The unexpected vagaries of Friday

For most of 2020, I did not have my usual carefree Friday.  Some fell to the stretch of time in the early pandemic when the logistics of a clumsy work-week took part of the day.  Others yielded to the planning of the summer’s Sunday Market.  For two months, I worked Fridays to bank hours for the ultimately failed Thanksgiving trip to Missouri.

Today I found myself with an entire day of unallocated time.  Over coffee, I scrolled through social media, searching for news of my friend whose household succumbed to the coronavirus.  I studied my cup for a few minutes, with its graceful clay contours.  Then I asked myself:  Why don’t you just call?

Katrina’s cheerful voice shimmied through the wire.  She might have been on the other side of my old kitchen table, the twittering of Brookside robins outside the window.  I could nearly see the tip of the Japanese maple peaking over the sill. She told me who had been negative and who had been positive, and the state of symptoms.  We talked of her daughter’s pregnancy, the death of a close friend, and her plan to resume her copious hours of volunteer work as soon as she gets vaccinated.  When the call ended, I could have cried; it felt, for just a few minutes, like going home.

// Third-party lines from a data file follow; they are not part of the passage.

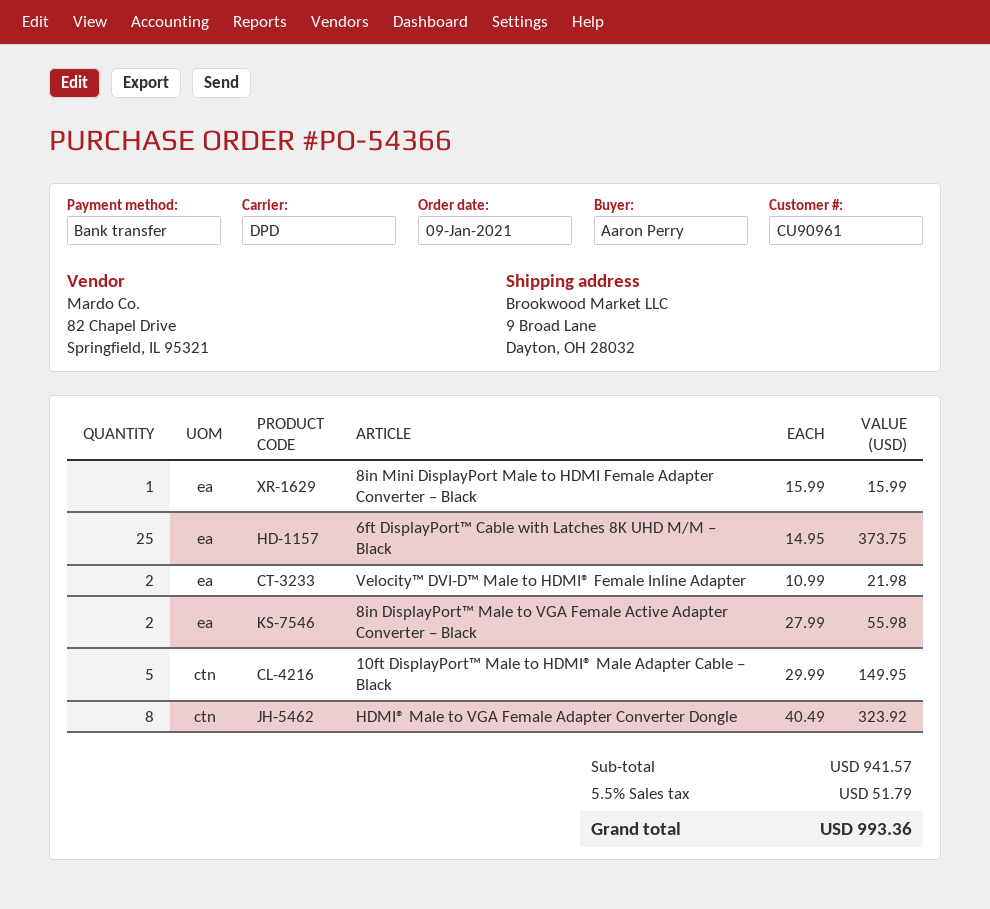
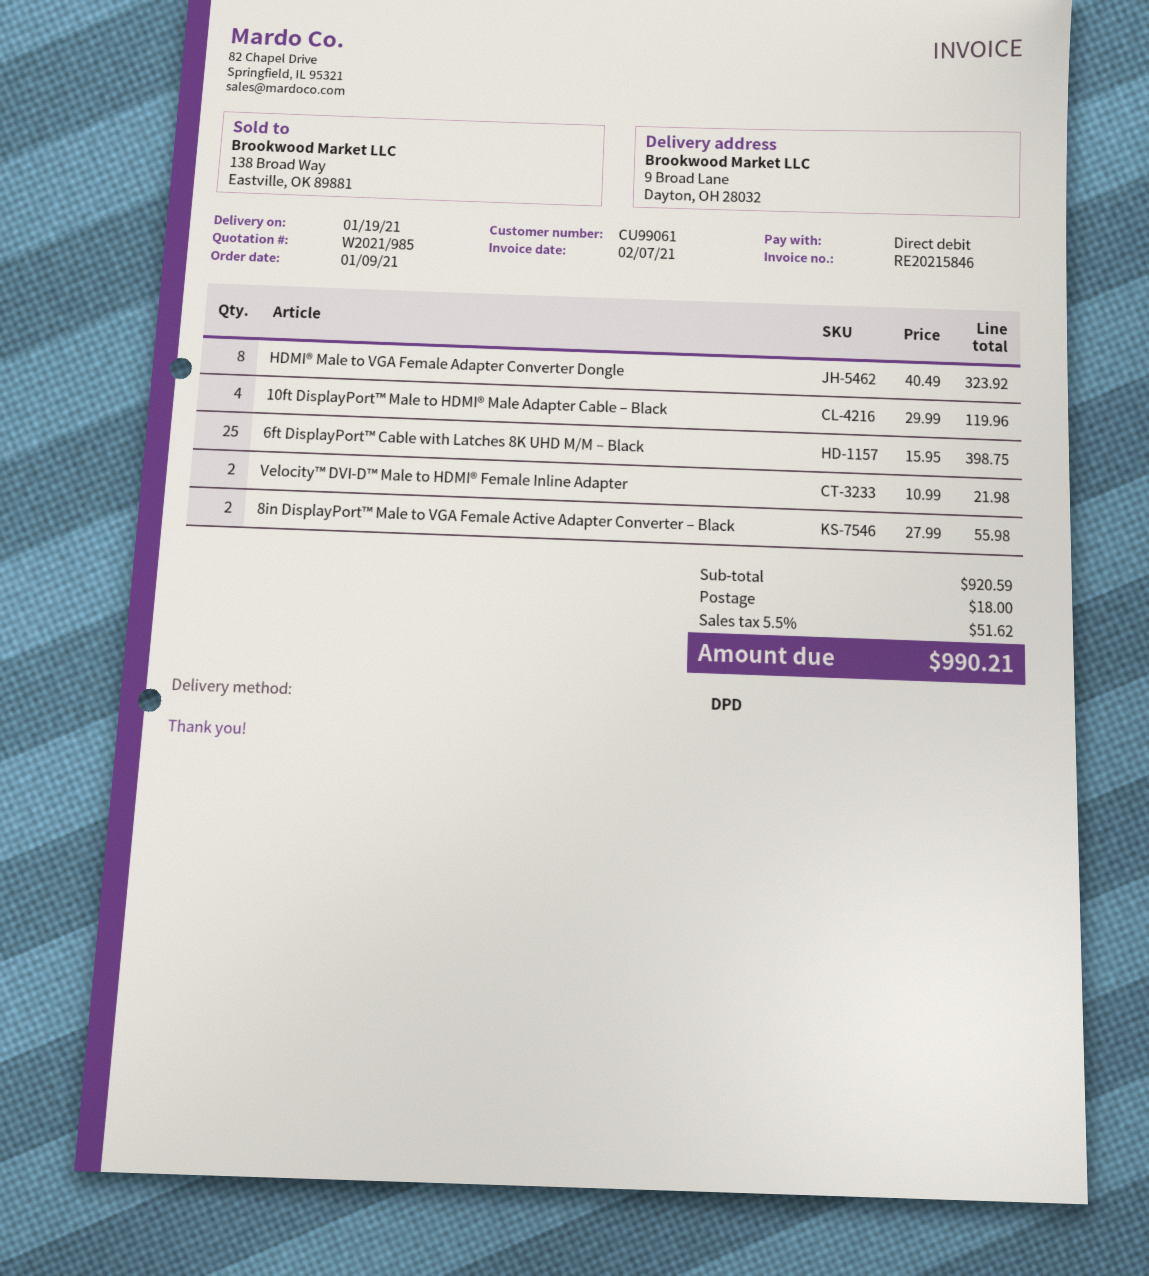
customer number: CU90961 -> CU99061
payment method: bank transfer -> direct debit
8in Mini DisplayPort Male to HDMI Female Adapter Converter – Black: 1 x 15.99 = 15.99 -> none
6ft DisplayPort™ Cable with Latches 8K UHD M/M – Black: 25 x 14.95 = 373.75 -> 25 x 15.95 = 398.75
10ft DisplayPort™ Male to HDMI® Male Adapter Cable – Black: 5 x 29.99 = 149.95 -> 4 x 29.99 = 119.96
subtotal: 941.57 -> 920.59
shipping: none -> 18.00
tax: 5.5% = 51.79 -> 5.5% = 51.62
total: 993.36 -> 990.21

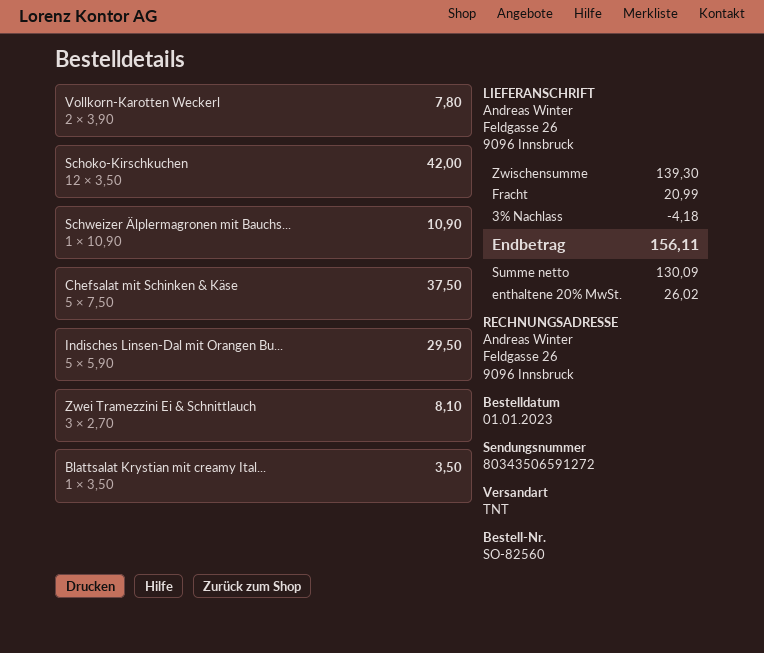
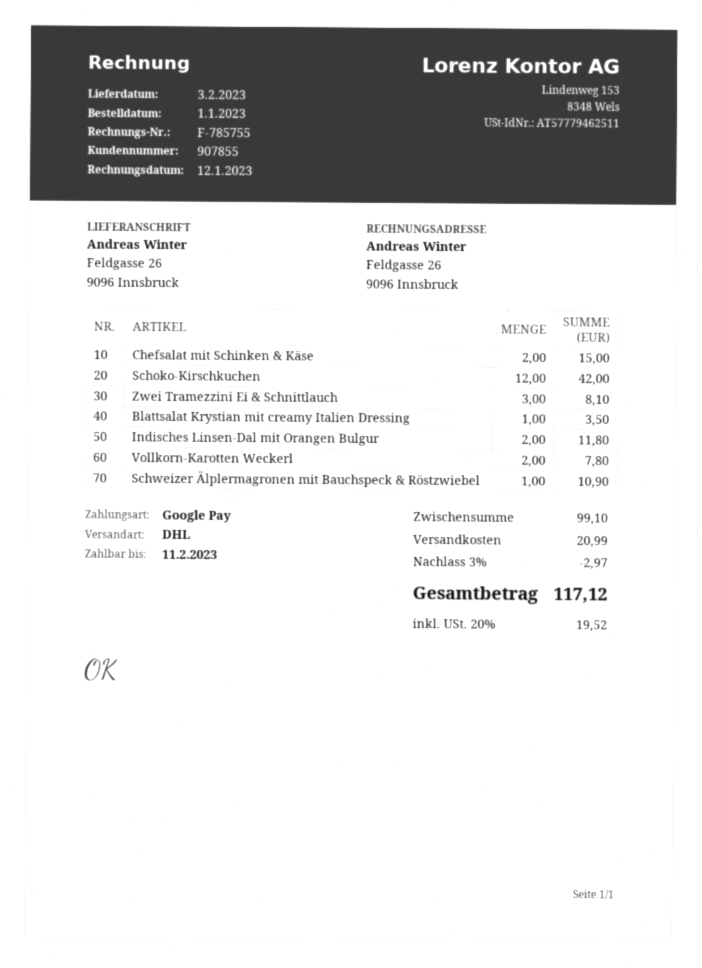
shipping method: TNT -> DHL
Chefsalat mit Schinken & Käse: 5 for 37.50 -> 2 for 15.00
Indisches Linsen-Dal mit Orangen Bu...: 5 for 29.50 -> 2 for 11.80
subtotal: 139.30 -> 99.10
discount: 3% = 4.18 -> 3% = 2.97
tax: 20% = 26.02 -> 20% = 19.52
total: 156.11 -> 117.12

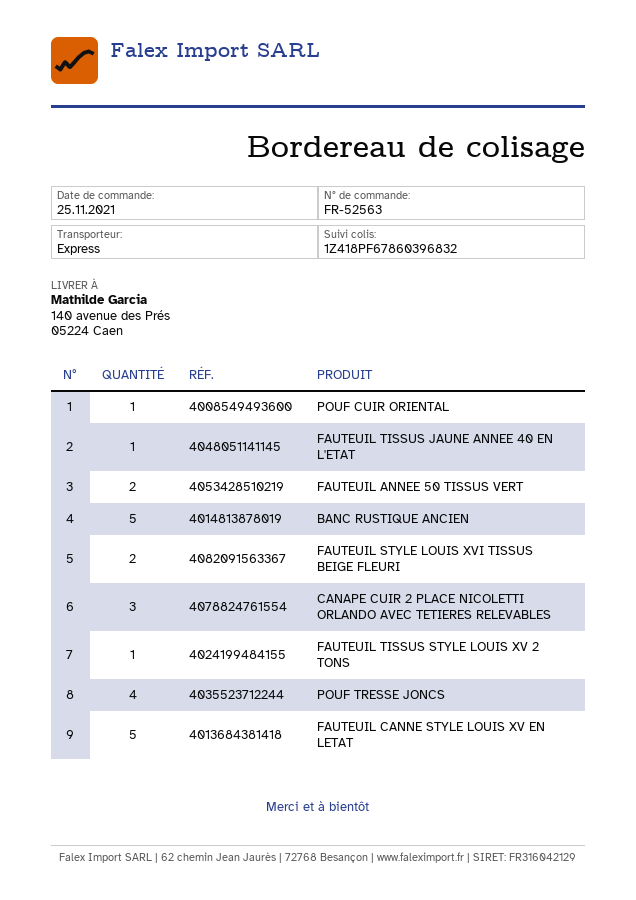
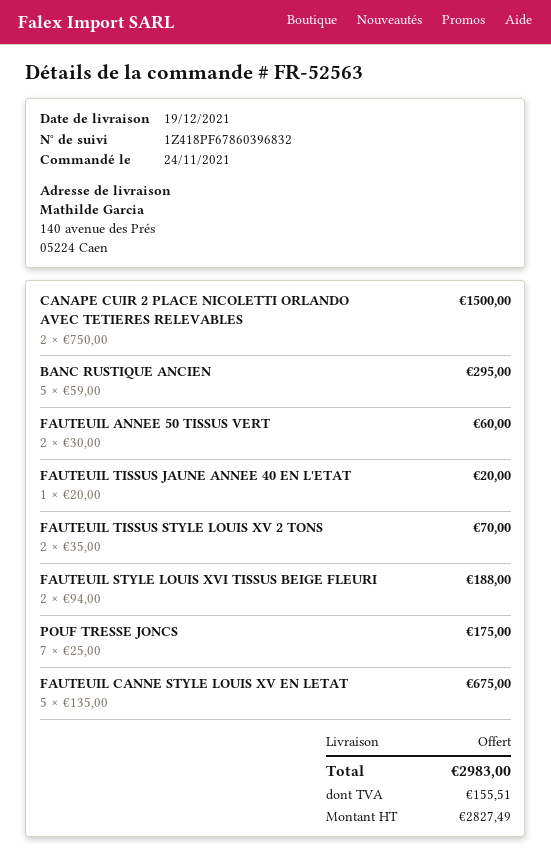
order date: 2021-11-25 -> 2021-11-24
POUF CUIR ORIENTAL: 1 -> none
CANAPE CUIR 2 PLACE NICOLETTI ORLANDO AVEC TETIERES RELEVABLES: 3 -> 2
FAUTEUIL TISSUS STYLE LOUIS XV 2 TONS: 1 -> 2
POUF TRESSE JONCS: 4 -> 7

After a few hollow moments, I showered, dressed, and threw myself into a spate of work.  Then I shook my head, barreled out the door, and pulled my car onto the loop.  Around the bend of Brannan Island Road, a heavy freighter made her ponderous way east to Stockton.  I caught her in backlit relief, and then marveled at the sight of her in my side view mirror.  On the way home, I strained my lens toward a distant red-tailed hawk.  It lifted from the fragile winter branch one second before the click of my shutter.

Back at the park, I found the water off.  An hour later, not to be outdone, the power failed.  In my silent, cold house, I’ve read by flashlight, eaten pasta, and wrapped myself in wool.  Eventually, still in silence, I will lay down to rest.

It’s the eighth day of the eighty-fifth month of My Year Without Complaining.  Life continues.